Al di là del prestigioso curriculum personale di Draghi merita attenzione in modo particolare il suo profilo europeo, oltre che mondiale. Correva l’”anno di disgrazia” 2011: Monti scendeva a salvare l’Italia e Draghi saliva alla presidenza della Banca centrale europea, dove incrociò una fase particolarmente difficile della vita dell’Unione, alle prese con la crisi economica e con quella dei debiti sovrani. Per rispondervi rispettò i Trattati – come dovette rassegnarsi ad ammettere la puntigliosa Corte costituzionale tedesca – ma li mise in applicazione agli estremi limiti del consentito, spingendo contemporaneamente i poteri politici europei ad esercitare le loro responsabilità perché la politica monetaria, per quanto espansiva, da sola non poteva bastare. Alla fine a Bruxelles lo capirono e nacque nell’Unione il Recovery Fund, in attesa che la lezione venga capita anche nei Paesi UE.

Era tecnico questo suo atteggiamento o politico? Domanda retorica: Draghi esercitò una responsabilità politica con grande competenza tecnica, come proverà a disegnare un nuovo governo per l’Italia, qualunque ne sia la composizione.

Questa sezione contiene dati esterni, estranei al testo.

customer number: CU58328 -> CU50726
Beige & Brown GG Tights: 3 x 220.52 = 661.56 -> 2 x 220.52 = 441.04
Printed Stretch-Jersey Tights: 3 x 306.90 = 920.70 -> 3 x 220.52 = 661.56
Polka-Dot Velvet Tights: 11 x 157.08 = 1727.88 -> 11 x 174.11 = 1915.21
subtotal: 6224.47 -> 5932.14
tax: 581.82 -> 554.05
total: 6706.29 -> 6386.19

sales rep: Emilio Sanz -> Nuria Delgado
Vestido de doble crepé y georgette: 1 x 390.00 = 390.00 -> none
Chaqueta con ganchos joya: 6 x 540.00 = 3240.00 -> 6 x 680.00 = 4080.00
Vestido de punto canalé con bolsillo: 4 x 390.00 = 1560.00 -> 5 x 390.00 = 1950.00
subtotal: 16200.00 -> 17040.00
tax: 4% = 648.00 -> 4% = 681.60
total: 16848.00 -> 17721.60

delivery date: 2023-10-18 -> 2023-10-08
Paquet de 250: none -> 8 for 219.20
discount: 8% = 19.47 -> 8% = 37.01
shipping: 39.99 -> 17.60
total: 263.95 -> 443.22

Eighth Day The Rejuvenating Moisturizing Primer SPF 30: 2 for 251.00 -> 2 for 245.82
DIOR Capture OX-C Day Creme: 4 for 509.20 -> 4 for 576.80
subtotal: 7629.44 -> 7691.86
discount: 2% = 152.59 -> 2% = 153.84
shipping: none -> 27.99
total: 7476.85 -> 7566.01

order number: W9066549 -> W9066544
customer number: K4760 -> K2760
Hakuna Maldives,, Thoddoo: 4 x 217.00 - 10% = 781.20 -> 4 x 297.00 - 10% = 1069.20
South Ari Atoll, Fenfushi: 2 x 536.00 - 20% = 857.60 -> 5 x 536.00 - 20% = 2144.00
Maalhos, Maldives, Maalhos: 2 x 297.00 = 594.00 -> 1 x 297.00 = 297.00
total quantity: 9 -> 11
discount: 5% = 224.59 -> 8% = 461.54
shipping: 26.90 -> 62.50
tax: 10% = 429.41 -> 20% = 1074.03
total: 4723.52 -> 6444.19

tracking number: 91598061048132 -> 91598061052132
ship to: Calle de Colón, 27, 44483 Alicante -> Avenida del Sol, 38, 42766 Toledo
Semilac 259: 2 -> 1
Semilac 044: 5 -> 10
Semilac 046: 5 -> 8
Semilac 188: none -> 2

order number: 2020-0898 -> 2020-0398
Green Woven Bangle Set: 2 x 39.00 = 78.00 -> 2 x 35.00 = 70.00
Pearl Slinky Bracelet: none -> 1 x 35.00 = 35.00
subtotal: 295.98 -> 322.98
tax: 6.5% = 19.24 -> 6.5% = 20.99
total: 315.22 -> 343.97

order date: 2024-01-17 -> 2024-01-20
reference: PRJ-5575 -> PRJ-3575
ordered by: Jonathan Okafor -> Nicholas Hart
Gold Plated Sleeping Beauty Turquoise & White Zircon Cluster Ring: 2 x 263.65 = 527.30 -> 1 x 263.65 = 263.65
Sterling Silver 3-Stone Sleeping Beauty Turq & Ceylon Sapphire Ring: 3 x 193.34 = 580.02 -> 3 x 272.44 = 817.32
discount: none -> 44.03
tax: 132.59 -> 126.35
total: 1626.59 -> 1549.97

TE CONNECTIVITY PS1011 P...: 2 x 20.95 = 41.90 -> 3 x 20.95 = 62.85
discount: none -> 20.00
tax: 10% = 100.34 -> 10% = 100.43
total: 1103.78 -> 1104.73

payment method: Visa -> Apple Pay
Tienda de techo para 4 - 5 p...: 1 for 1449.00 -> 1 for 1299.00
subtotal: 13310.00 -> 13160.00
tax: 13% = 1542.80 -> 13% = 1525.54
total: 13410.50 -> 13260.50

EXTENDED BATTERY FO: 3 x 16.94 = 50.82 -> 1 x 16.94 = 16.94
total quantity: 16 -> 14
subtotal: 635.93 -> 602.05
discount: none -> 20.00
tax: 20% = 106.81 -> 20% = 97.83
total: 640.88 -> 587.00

Questo suo tentativo è guardato con interesse non esente da preoccupazioni nel resto dell’Unione Europea: perché il personaggio da una parte è autorevole e affidabile, dall’altra perché potrebbe essere anche ingombrante, in particolare per il duopolio franco-tedesco, abituato da sempre a stare  comodamente sulla plancia di comando dell’UE a impartire ordini agli altri.

Ma agli occhi dei nostri partner europei Draghi è soprattutto motivo di speranza, quella di vedere l’Italia risollevarsi dalle sue crisi, come meritano la sua storia, le sue potenzialità economiche, la forza della sua industria manifatturiera e la sua capacità creativa, tornando così ad essere il Paese che della straordinaria avventura dell’integrazione europea fu tra i fondatori. Un contributo non banale in una nuova stagione della storia in cui si ridisegnano nel mondo gli equilibri politici ed economici e all’indomani di una svolta americana che Draghi saprà capitalizzare, aiutando l’Unione a ritrovare un ruolo strategico dopo un lungo periodo di latenza, cogliendo anche l’occasione della  presidenza italiana del G20. 

Come dire che dall’Europa non solo riceviamo 209 miliardi di euro, ma anche che possiamo ricambiarli dando un contributo all’UE per rafforzarsi verso l’esterno e per essere rassicurata al proprio interno contro le aggressioni dei movimenti nazional-populisti. Sarà interessante vedere come reagiranno adesso gli euro-scettici nostrani, quelli di opposizione e quelli infiltrati nella maggioranza. Dicono che vogliono il bene del Paese e gli vogliamo credere. Speriamo anche che capiscano che il bene dell’Italia passa per quello dell’Europa e viceversa.